RECORDED DATA
※ ※ ※

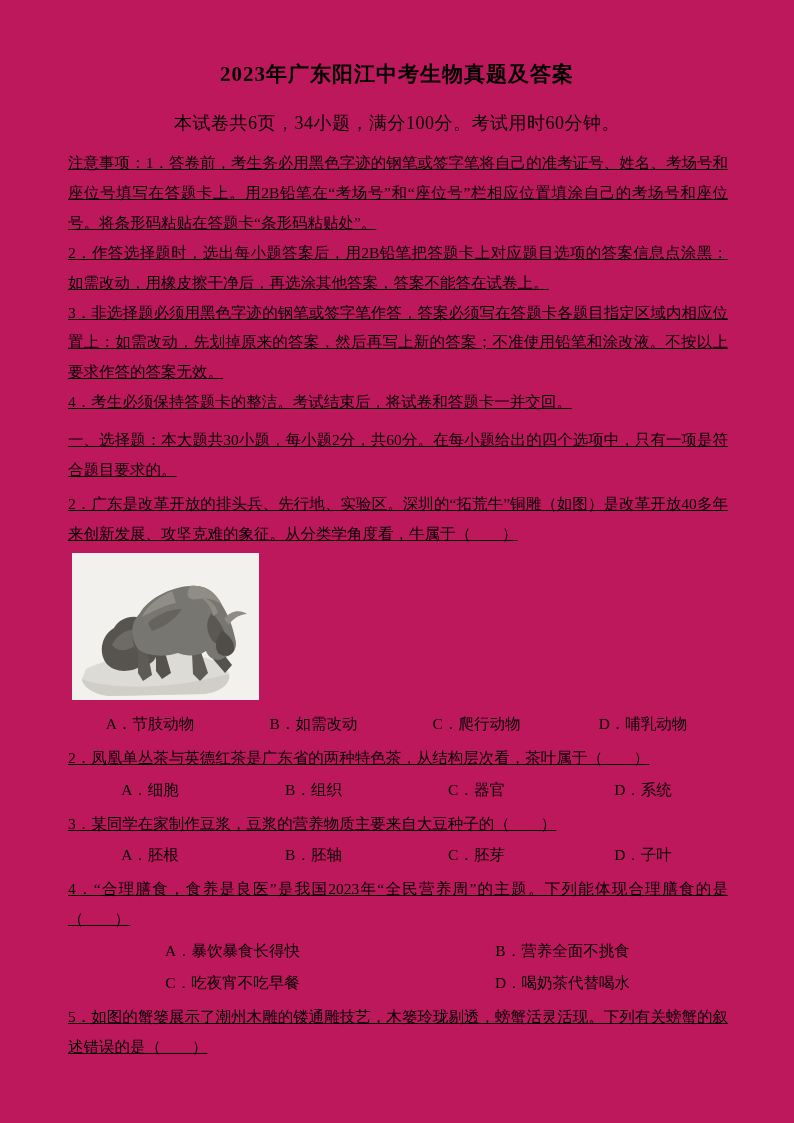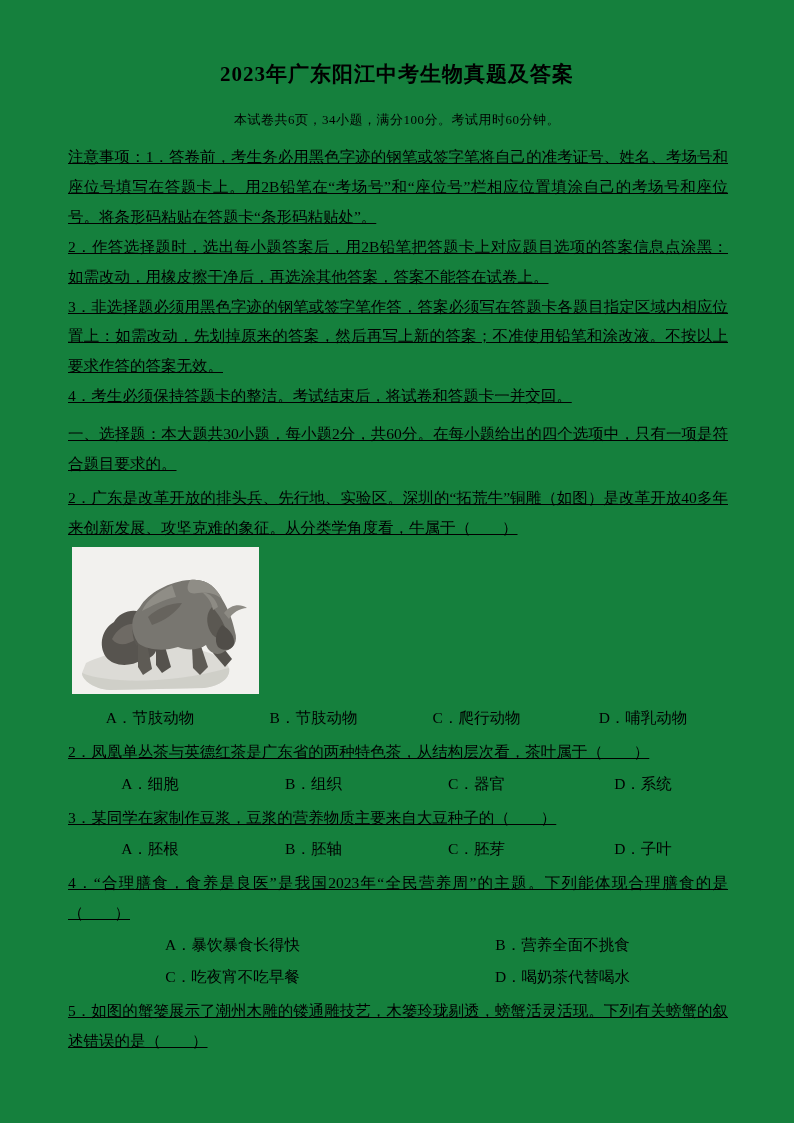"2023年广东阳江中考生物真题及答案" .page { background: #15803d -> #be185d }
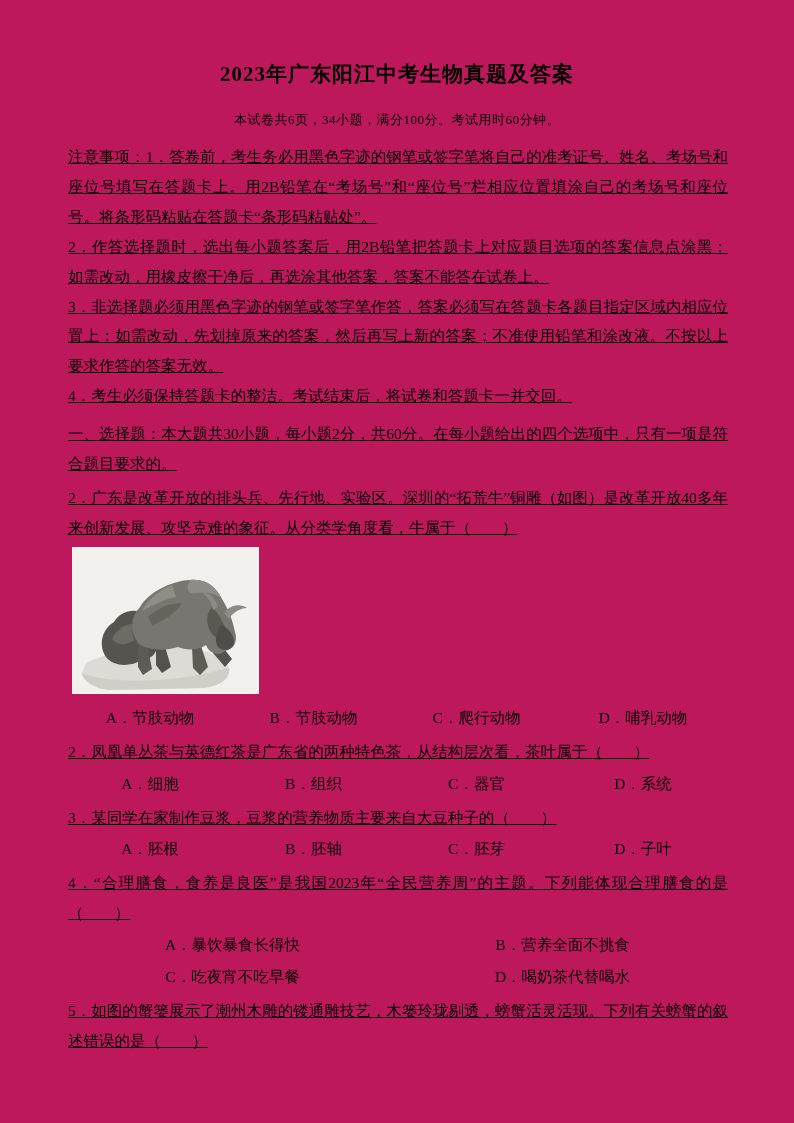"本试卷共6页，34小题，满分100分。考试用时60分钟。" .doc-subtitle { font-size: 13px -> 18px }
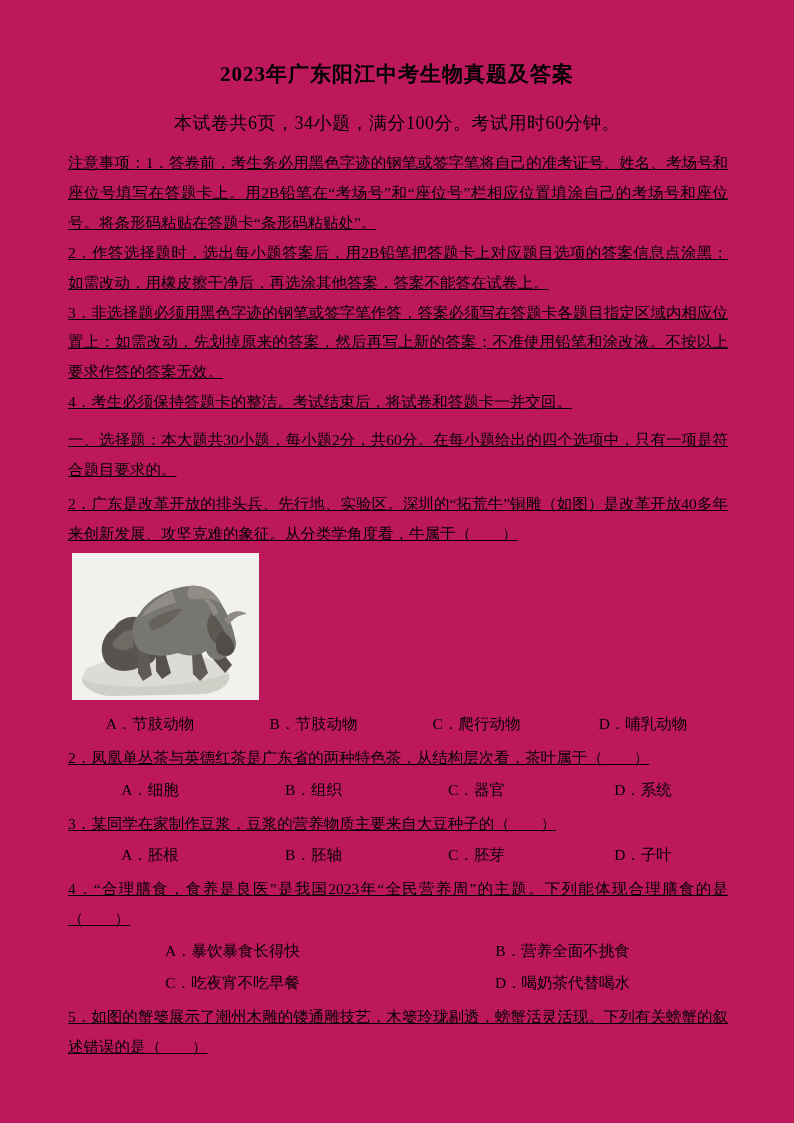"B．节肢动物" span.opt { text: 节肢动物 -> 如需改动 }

※ ※ ※

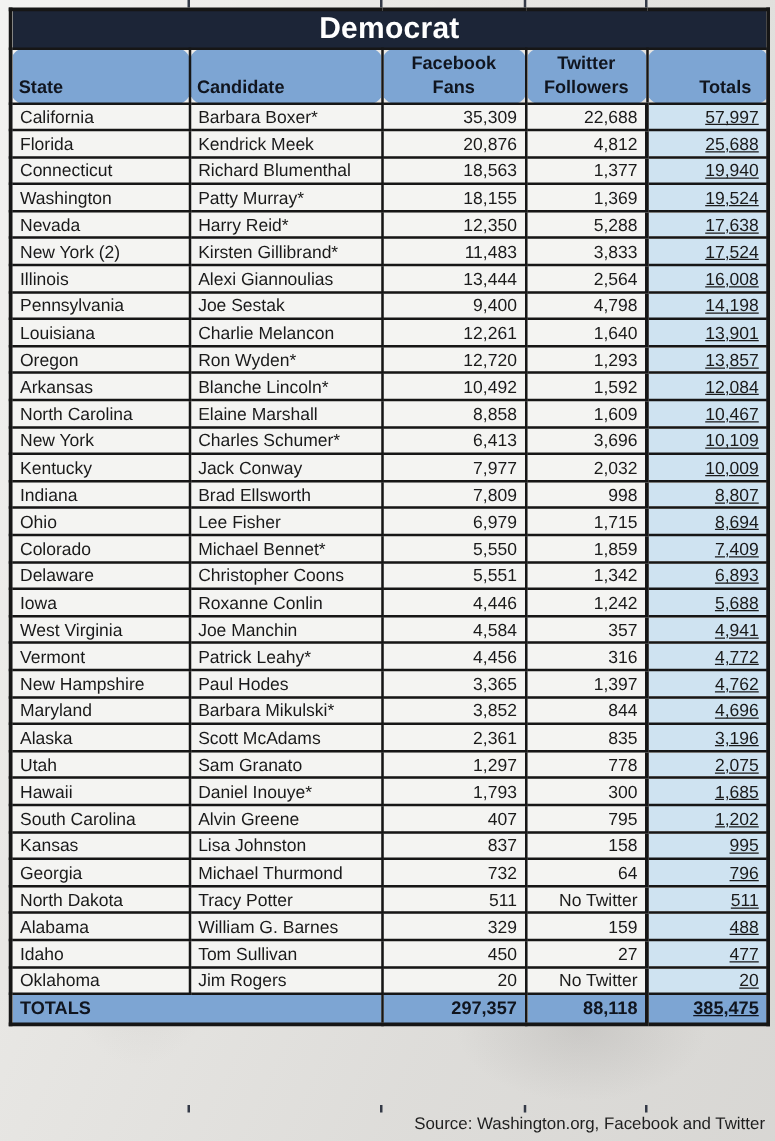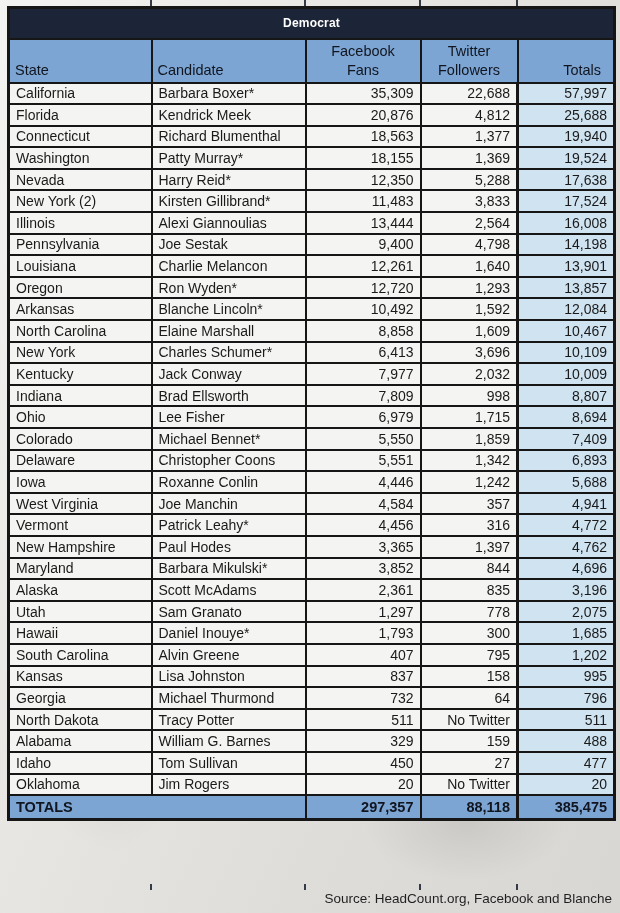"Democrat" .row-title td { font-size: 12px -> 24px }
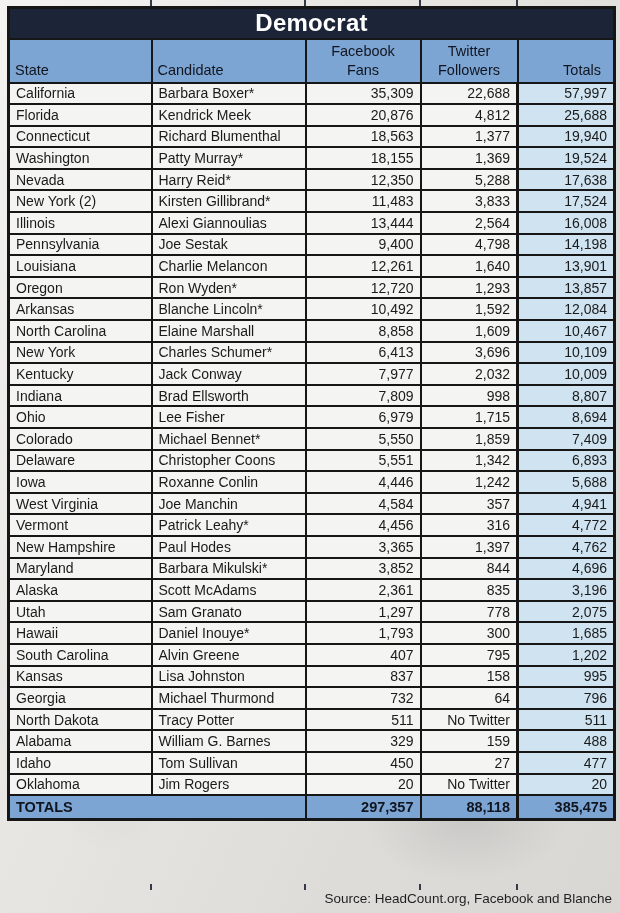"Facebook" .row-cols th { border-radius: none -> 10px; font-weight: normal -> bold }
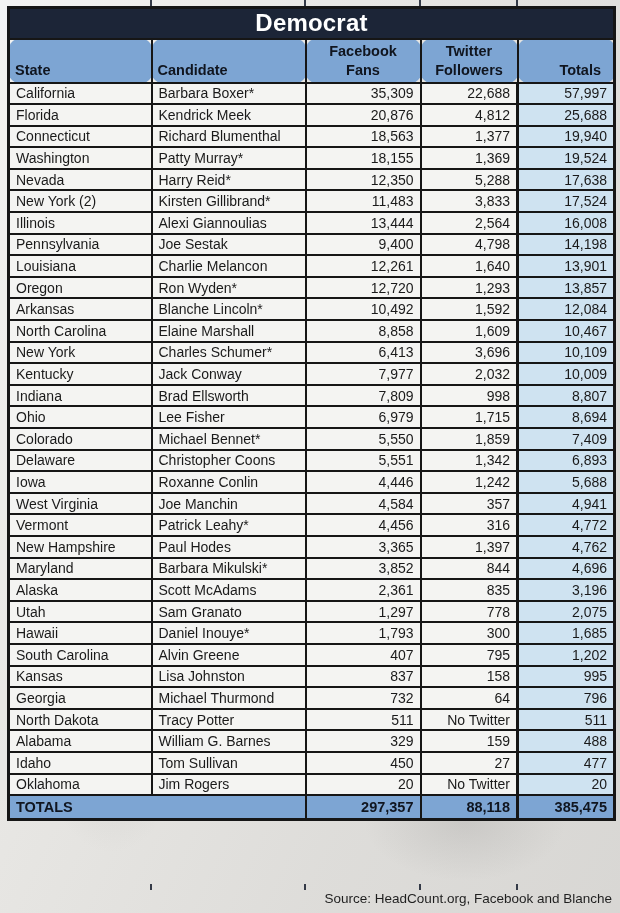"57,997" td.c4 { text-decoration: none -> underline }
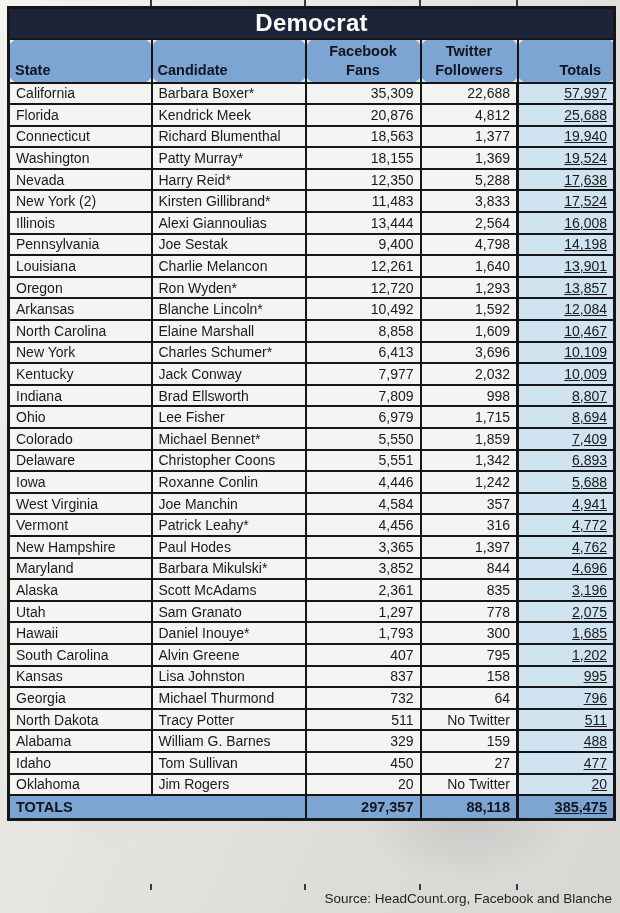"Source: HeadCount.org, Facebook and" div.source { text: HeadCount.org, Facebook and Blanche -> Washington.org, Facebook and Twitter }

※ ※ ※

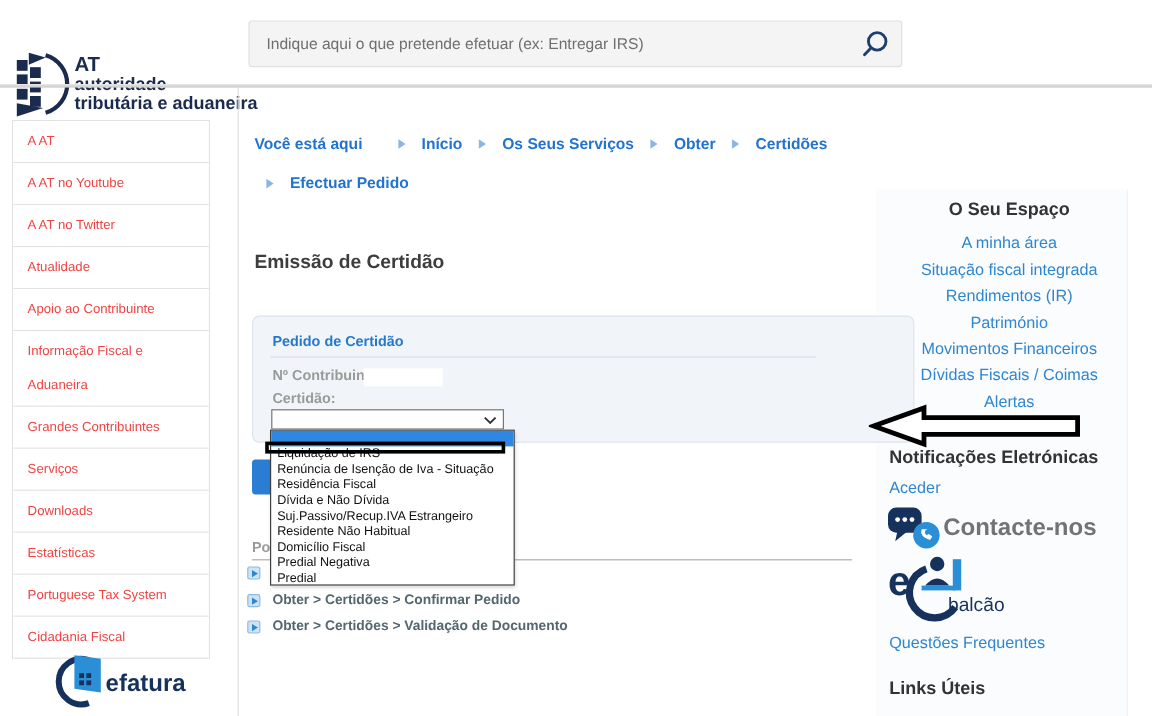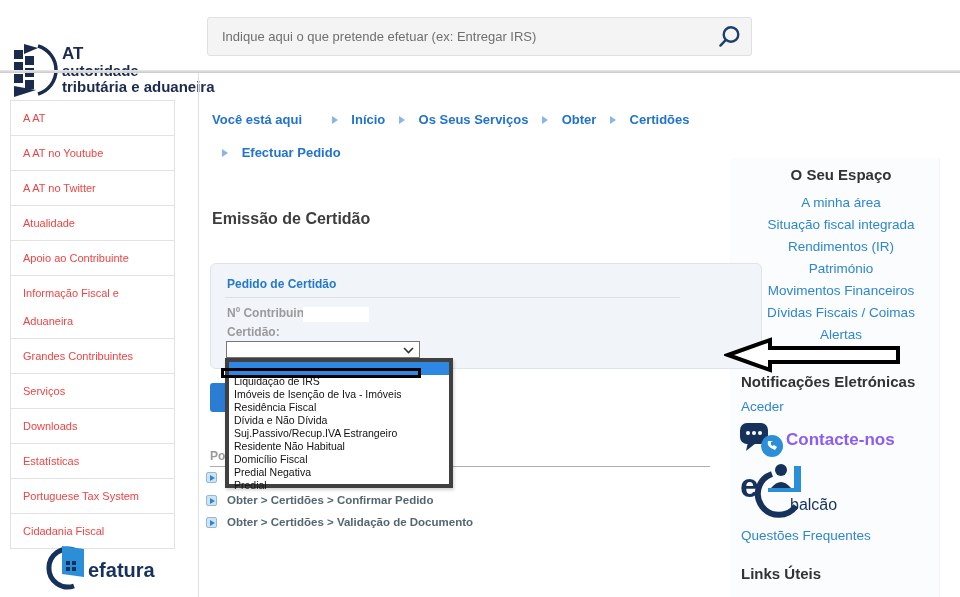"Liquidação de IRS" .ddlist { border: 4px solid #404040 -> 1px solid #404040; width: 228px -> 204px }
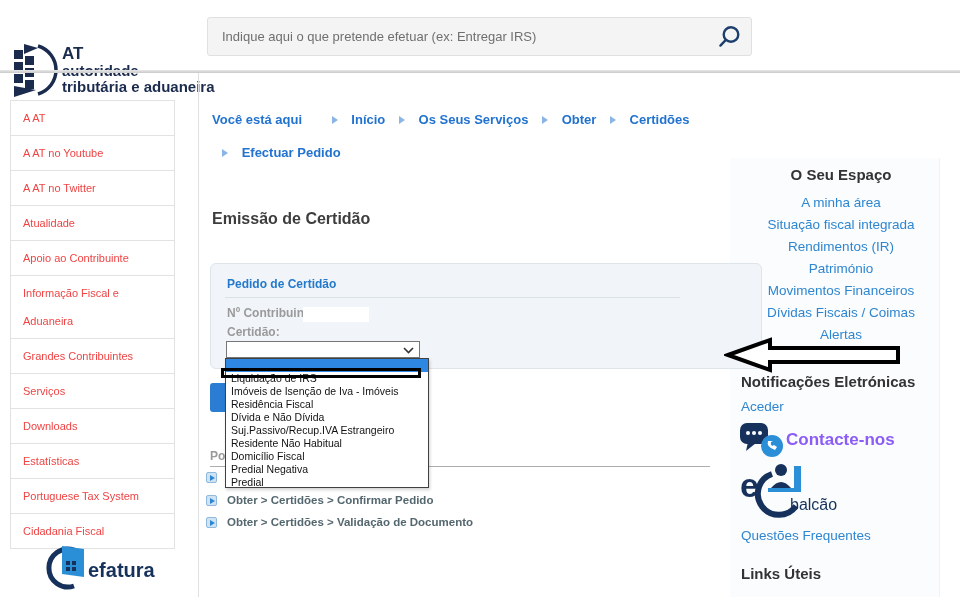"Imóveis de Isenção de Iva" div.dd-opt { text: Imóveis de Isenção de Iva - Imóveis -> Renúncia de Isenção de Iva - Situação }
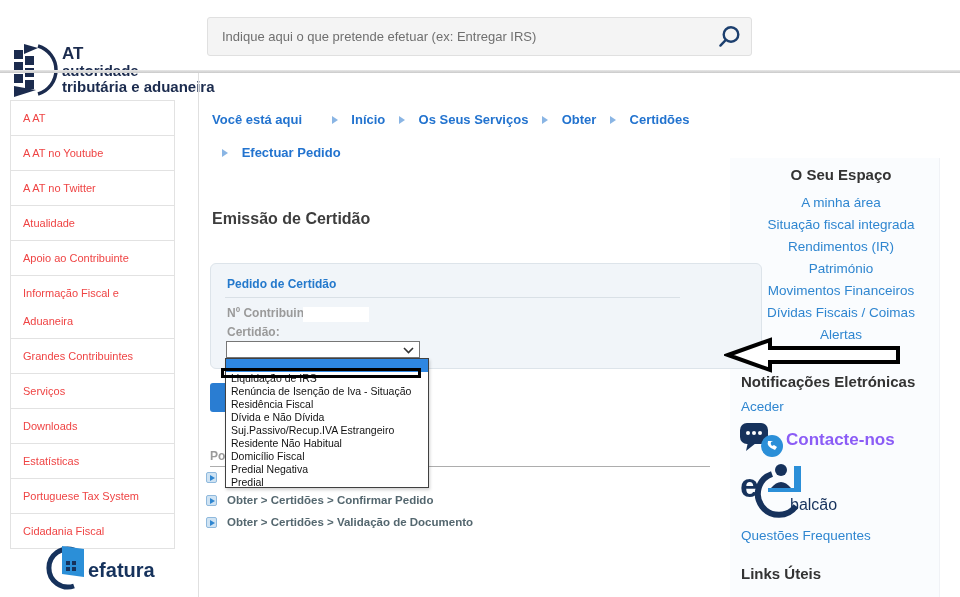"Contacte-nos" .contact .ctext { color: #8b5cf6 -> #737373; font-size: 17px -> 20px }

※ ※ ※

WORK INSTRUCTION
Beginning with the line that contains "background: #15803d ->" and ending with the line that contains "text: 节肢动物 ->", reproduce the listing exactly, pictures excluded.

RESPONSE TO THE TASK
"2023年广东阳江中考生物真题及答案" .page { background: #15803d -> #be185d }
"本试卷共6页，34小题，满分100分。考试用时60分钟。" .doc-subtitle { font-size: 13px -> 18px }
"B．节肢动物" span.opt { text: 节肢动物 -> 如需改动 }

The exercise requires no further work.